Voice in the Crowd, 965 words

Voice in the Crowd
By Pete Chaney
IPS Features

Pa Hayden's Haircut

As far back as I could remember as a teenager, that little house up on the hill surrounded by other homes just like it represented Ma and Pa Hayden. My mother's parents raised eight children there. My mother was next to the oldest, born in 1907. By today's standards no welfare famil would live in a house like that. Too small. I can remember just before they had inside plumbing. A little building on the hill with a half moon cut in the door for ventilation sat on a hill behind the house served sanitation needs.

But the house always looked good to me, like a home expanded by love.

He was a heavyset man of medium height and she was dark skinned with long, coal black hair. Her Cherokee heritage was there.

The third son was the one who became the junior, and everyone called him Son. He flew with the Air Corps over Europe during World War while another brother served in Alaska with an AA battery, another with the navy in the Mediterranean and the oldest was kept stateside. I remember the four stars that hung proudly in my grandmother's window.

Son was the only one to go to college in the waning days of the Depression. All the family chipped in to send him to college. He waited tables at William and Mary, met his future wife and brought her home to meet the family. When they prepared to eat, Son asked his father if he were going to put on a jacket for dinner. Pa Hayden said no and became angry, skipping supper. He said he had his lunch at noon and this was supper anyway.

Neighbors later accused Son of putting on airs since he had gone to college. He complained to Ma Hayden, "Ma, I even down said even down."

A bandy leg Irishman, Pa Hayden had a tremendous torso from years of working in a foundry, handling heavy molds and casts. And he had a taste for a dram of whisky now and then, which Ma Hayden despised. There was a remedy for drinking advertised at the time. It was called "What Stopped John" and was guaranteed to wean a drinker from the evil spirits.

One evening he came home tired from work and poured himself a cup of coffee. A bowl on the table had been used by Ma Hayden in some food preparation contained salt. Thinking it was sugar, Pa Hayden helped himself plentifully. At the first swallow, he spat it out.

"Damn it, Mary! You've poisoned me with the What Stopped John."

Ma Hayden laughed so hard it was an hour before she could explain what happened.

Although he was bald when I knew him, Pa Hayden once had a shock of brown hair which was his pride. One pleasure he had was for someone to run their fingers through his hair, which invariably relaxed him and made him sleepy. When he was taking a nap one day, he heard two of the boys talking about how they wanted to play barber. They ran their fingers through his hair which relaxed him even more.

"Pa, can we give you a haircut?"

"Uh-huh," he replied, enjoying the soft young hands massaging his scalp.

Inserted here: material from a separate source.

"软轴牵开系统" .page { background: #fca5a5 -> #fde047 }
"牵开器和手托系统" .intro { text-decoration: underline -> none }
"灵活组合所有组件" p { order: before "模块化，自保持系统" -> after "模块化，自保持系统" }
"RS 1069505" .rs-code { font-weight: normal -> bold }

He dozed off, their voices coming faintly through the mist of sleep. "Maybe we ought to cut a little more off the other side." "Yeah, I think we got too much here." "Turn your head a little, Pa,"

When he woke up, he went into the kitchen to see Ma Hayden. She screamed. "Charlie! What has happened to you?"

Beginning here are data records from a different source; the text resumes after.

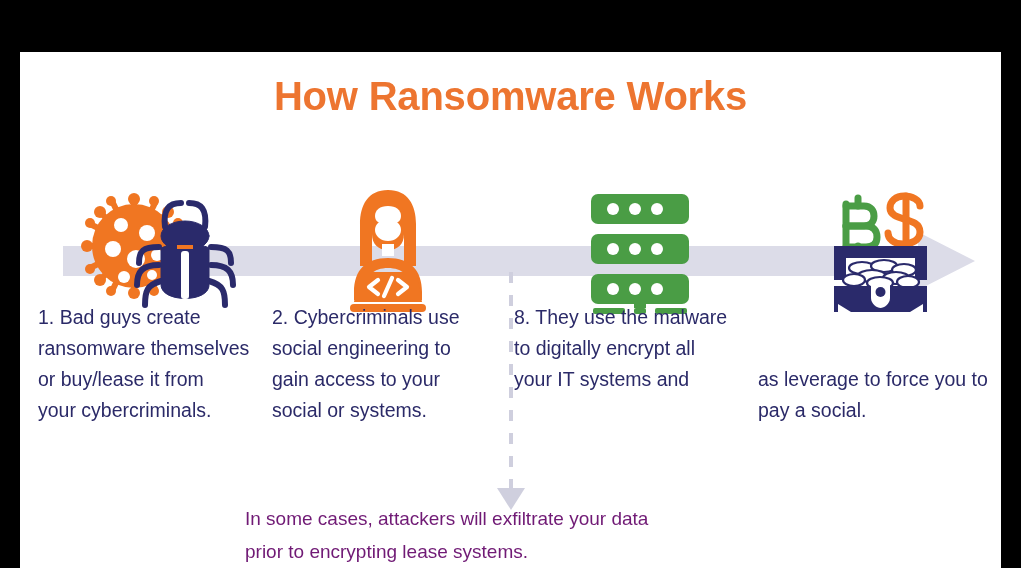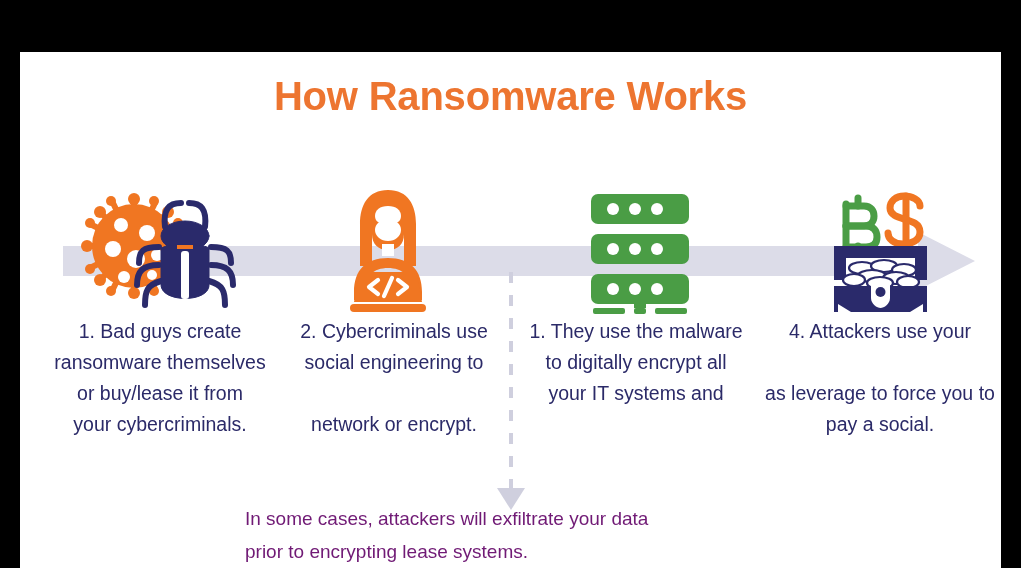"1. Bad guys create" .step-text { text-align: center -> none; top: 264px -> 250px }
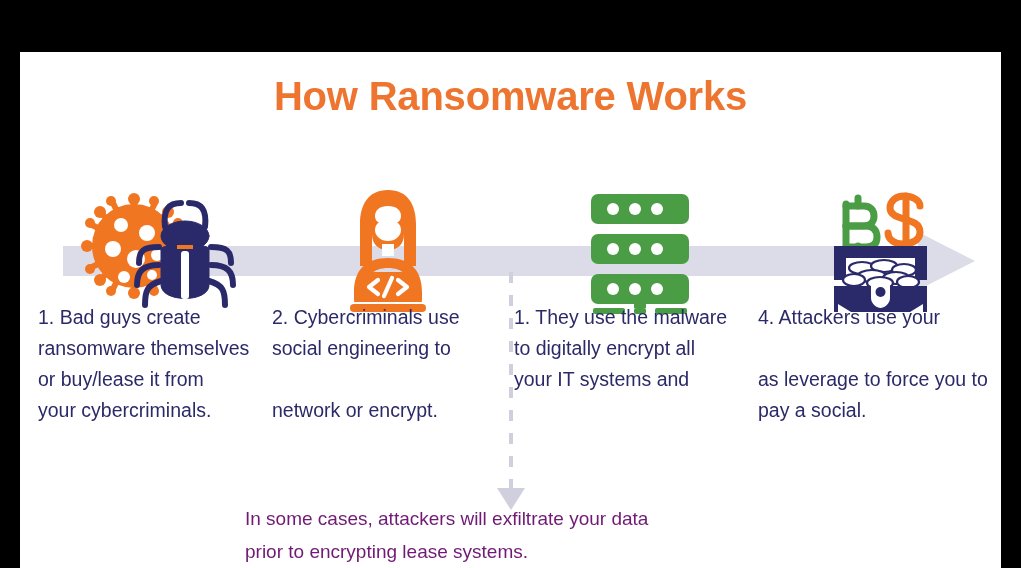"1. They use the malware" span { text: 1 -> 8 }
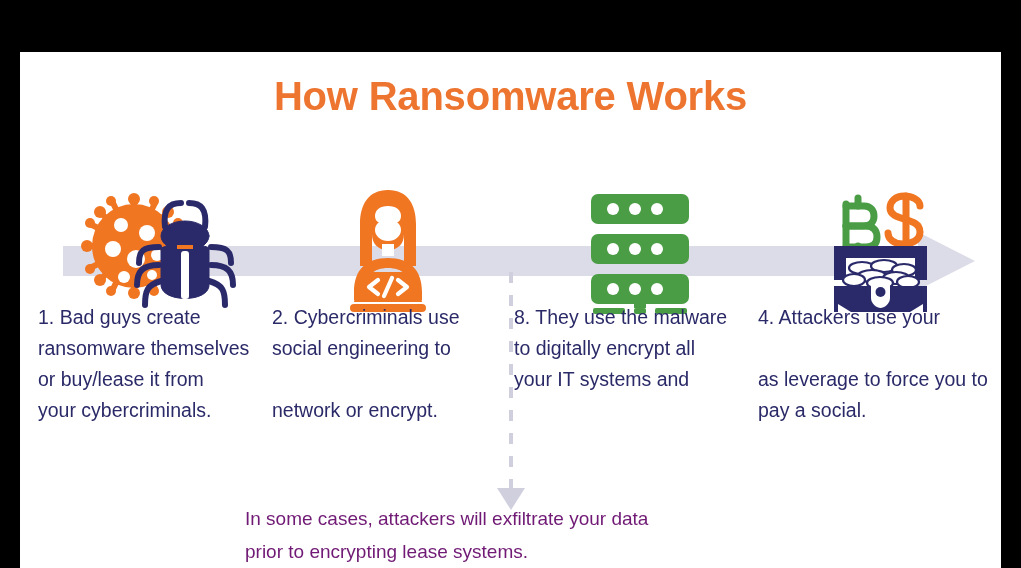"4. Attackers use your" span { html: <span>4. Attackers use your</span> -> none }
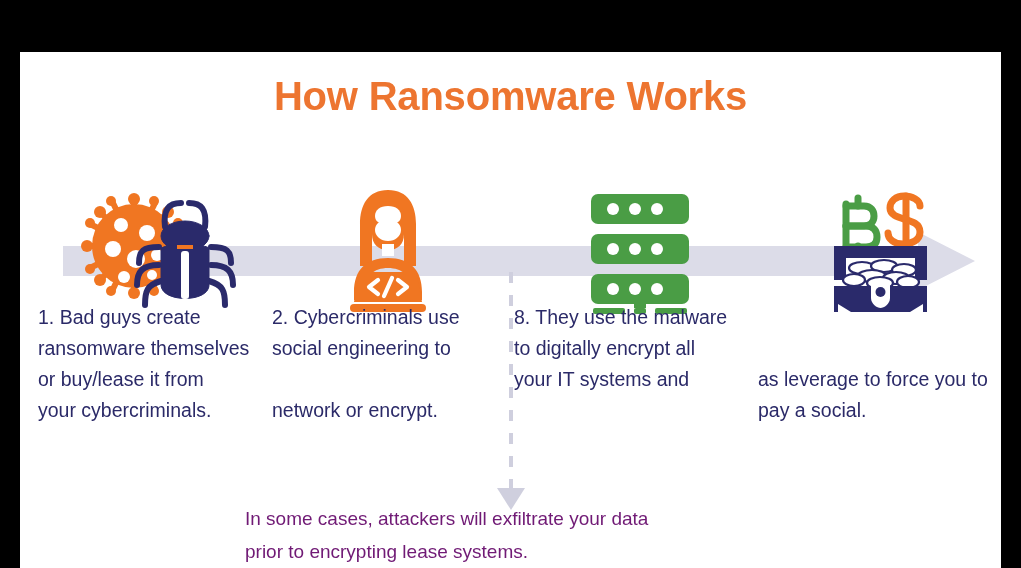"gain access to your" span { html: none -> <span>gain access to your</span> }
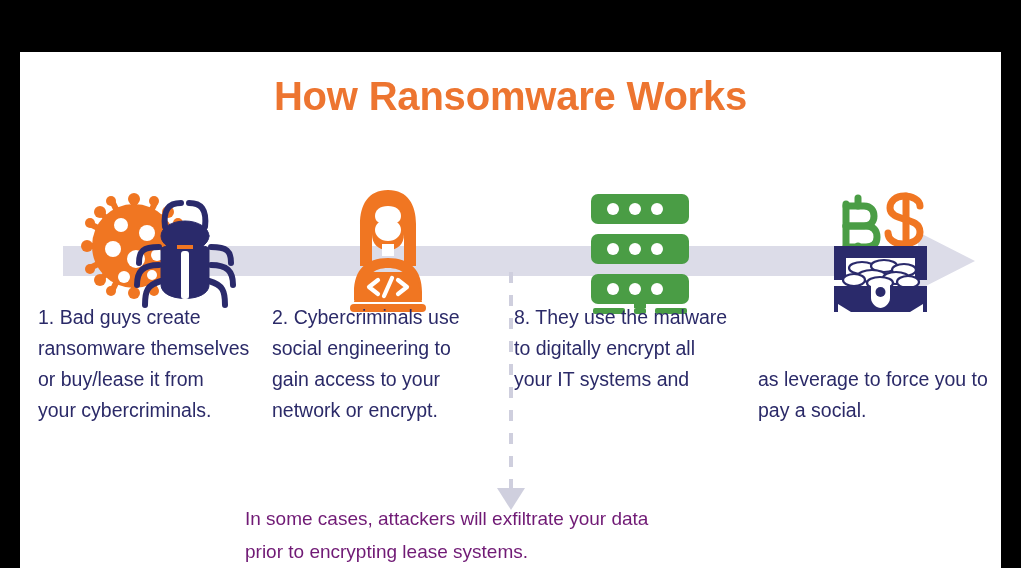"network or encrypt." span { text: network or encrypt -> social or systems }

"What do you mean?" He felt his body, looked at himself. "What are you talking about."

The boys had given him a haircut, and it was far from professional. Later he said what really made him mad was that she hadn't asked what happened to your hair. She had asked, "What happened to you?"

Once his oldest son came home crying and bleeding from an encounter with an elderly shoemaker nearby. Pa Hayden quietly took his pistol and went looking for him. Fortunately, the man had left town and was never seen again.

He loved sports and we grandchildren loved to have him play baseball with us. Although he wasn't the fastest runner, he could hit the ball so far he didn't have to. We decided he could only swing with one hand. When that didn't work, we wanted him to hit left handed. The ball still sailed out of the cow pasture.

A big eater who loved his food, Pa Hayden continued to eat heartily even after he retired. But he was getting no exercise and began to put on excess weight. Once when I went to see him sick in bed, I listened to him groan a lot.

"Does it help when you groan?" I asked.

He laughed. "I guess it does, Peter."

I was in my second year of college when the call came. Pa Hayden was dying and they wanted all the family there. My aunt and her family picked me up and I made the trip home with them. All the children and grandchildren were around the bed where he lay in a stupor.

He raised up once and saw me. "Well, there's ole Peter," he said. I always treasured that.

Ma Hayden had never been seriously ill in her life. But she died two weeks after he did. Their love seemed to be so strong that she just wanted to be with him where he was.

They left eight children and more grandchildren than I can remember. Mostly importantly, they left a lot of love. Someone said someone is immortal as long as someone mentions that name. So let me make them immortal again--Ma Hayden, Pa Hayden.